Items from a data source:
=-=-=
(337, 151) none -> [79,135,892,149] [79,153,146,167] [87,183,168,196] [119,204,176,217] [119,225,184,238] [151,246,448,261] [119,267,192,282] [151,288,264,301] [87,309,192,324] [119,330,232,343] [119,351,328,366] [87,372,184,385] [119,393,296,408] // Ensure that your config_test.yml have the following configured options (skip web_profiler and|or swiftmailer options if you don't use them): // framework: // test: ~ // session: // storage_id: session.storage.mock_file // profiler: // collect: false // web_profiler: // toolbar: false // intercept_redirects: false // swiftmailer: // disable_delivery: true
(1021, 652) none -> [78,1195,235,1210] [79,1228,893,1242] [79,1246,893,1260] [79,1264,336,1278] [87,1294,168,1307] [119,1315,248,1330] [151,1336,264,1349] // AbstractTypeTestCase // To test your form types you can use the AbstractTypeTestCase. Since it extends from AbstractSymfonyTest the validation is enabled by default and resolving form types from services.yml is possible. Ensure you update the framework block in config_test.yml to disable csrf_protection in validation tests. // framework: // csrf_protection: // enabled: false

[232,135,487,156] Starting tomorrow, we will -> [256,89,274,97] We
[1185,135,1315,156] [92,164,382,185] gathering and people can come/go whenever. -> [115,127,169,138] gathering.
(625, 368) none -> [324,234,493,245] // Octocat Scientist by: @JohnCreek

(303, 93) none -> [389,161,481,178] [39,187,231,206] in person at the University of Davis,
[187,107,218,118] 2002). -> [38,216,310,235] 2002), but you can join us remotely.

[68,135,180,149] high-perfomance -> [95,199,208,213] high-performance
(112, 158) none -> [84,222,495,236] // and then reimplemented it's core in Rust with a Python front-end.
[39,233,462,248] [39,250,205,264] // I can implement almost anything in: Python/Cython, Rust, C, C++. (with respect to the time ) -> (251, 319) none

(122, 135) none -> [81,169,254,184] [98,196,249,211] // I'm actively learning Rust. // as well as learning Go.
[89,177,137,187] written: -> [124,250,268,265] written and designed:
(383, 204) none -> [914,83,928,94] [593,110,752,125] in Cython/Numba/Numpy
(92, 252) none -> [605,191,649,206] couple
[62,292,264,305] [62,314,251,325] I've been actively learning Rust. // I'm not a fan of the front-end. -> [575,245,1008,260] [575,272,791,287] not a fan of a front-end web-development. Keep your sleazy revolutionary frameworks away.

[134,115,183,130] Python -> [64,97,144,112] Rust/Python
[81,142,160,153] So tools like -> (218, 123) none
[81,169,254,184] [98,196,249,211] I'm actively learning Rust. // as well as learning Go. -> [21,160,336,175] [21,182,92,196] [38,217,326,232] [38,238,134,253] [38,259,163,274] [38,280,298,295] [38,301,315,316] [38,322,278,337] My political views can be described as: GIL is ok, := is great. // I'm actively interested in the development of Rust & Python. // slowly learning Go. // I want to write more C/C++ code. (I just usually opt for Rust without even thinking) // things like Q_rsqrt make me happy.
=-=-=
About this task: Returned text must match every record word for word.

Problem solution:
(337, 151) none -> [79,135,892,149] [79,153,146,167] [87,183,168,196] [119,204,176,217] [119,225,184,238] [151,246,448,261] [119,267,192,282] [151,288,264,301] [87,309,192,324] [119,330,232,343] [119,351,328,366] [87,372,184,385] [119,393,296,408] // Ensure that your config_test.yml have the following configured options (skip web_profiler and|or swiftmailer options if you don't use them): // framework: // test: ~ // session: // storage_id: session.storage.mock_file // profiler: // collect: false // web_profiler: // toolbar: false // intercept_redirects: false // swiftmailer: // disable_delivery: true
(1021, 652) none -> [78,1195,235,1210] [79,1228,893,1242] [79,1246,893,1260] [79,1264,336,1278] [87,1294,168,1307] [119,1315,248,1330] [151,1336,264,1349] // AbstractTypeTestCase // To test your form types you can use the AbstractTypeTestCase. Since it extends from AbstractSymfonyTest the validation is enabled by default and resolving form types from services.yml is possible. Ensure you update the framework block in config_test.yml to disable csrf_protection in validation tests. // framework: // csrf_protection: // enabled: false

[232,135,487,156] Starting tomorrow, we will -> [256,89,274,97] We
[1185,135,1315,156] [92,164,382,185] gathering and people can come/go whenever. -> [115,127,169,138] gathering.
(625, 368) none -> [324,234,493,245] // Octocat Scientist by: @JohnCreek

(303, 93) none -> [389,161,481,178] [39,187,231,206] in person at the University of Davis,
[187,107,218,118] 2002). -> [38,216,310,235] 2002), but you can join us remotely.

[68,135,180,149] high-perfomance -> [95,199,208,213] high-performance
(112, 158) none -> [84,222,495,236] // and then reimplemented it's core in Rust with a Python front-end.
[39,233,462,248] [39,250,205,264] // I can implement almost anything in: Python/Cython, Rust, C, C++. (with respect to the time ) -> (251, 319) none

(122, 135) none -> [81,169,254,184] [98,196,249,211] // I'm actively learning Rust. // as well as learning Go.
[89,177,137,187] written: -> [124,250,268,265] written and designed:
(383, 204) none -> [914,83,928,94] [593,110,752,125] in Cython/Numba/Numpy
(92, 252) none -> [605,191,649,206] couple
[62,292,264,305] [62,314,251,325] I've been actively learning Rust. // I'm not a fan of the front-end. -> [575,245,1008,260] [575,272,791,287] not a fan of a front-end web-development. Keep your sleazy revolutionary frameworks away.

[134,115,183,130] Python -> [64,97,144,112] Rust/Python
[81,142,160,153] So tools like -> (218, 123) none
[81,169,254,184] [98,196,249,211] I'm actively learning Rust. // as well as learning Go. -> [21,160,336,175] [21,182,92,196] [38,217,326,232] [38,238,134,253] [38,259,163,274] [38,280,298,295] [38,301,315,316] [38,322,278,337] My political views can be described as: GIL is ok, := is great. // I'm actively interested in the development of Rust & Python. // slowly learning Go. // I want to write more C/C++ code. (I just usually opt for Rust without even thinking) // things like Q_rsqrt make me happy.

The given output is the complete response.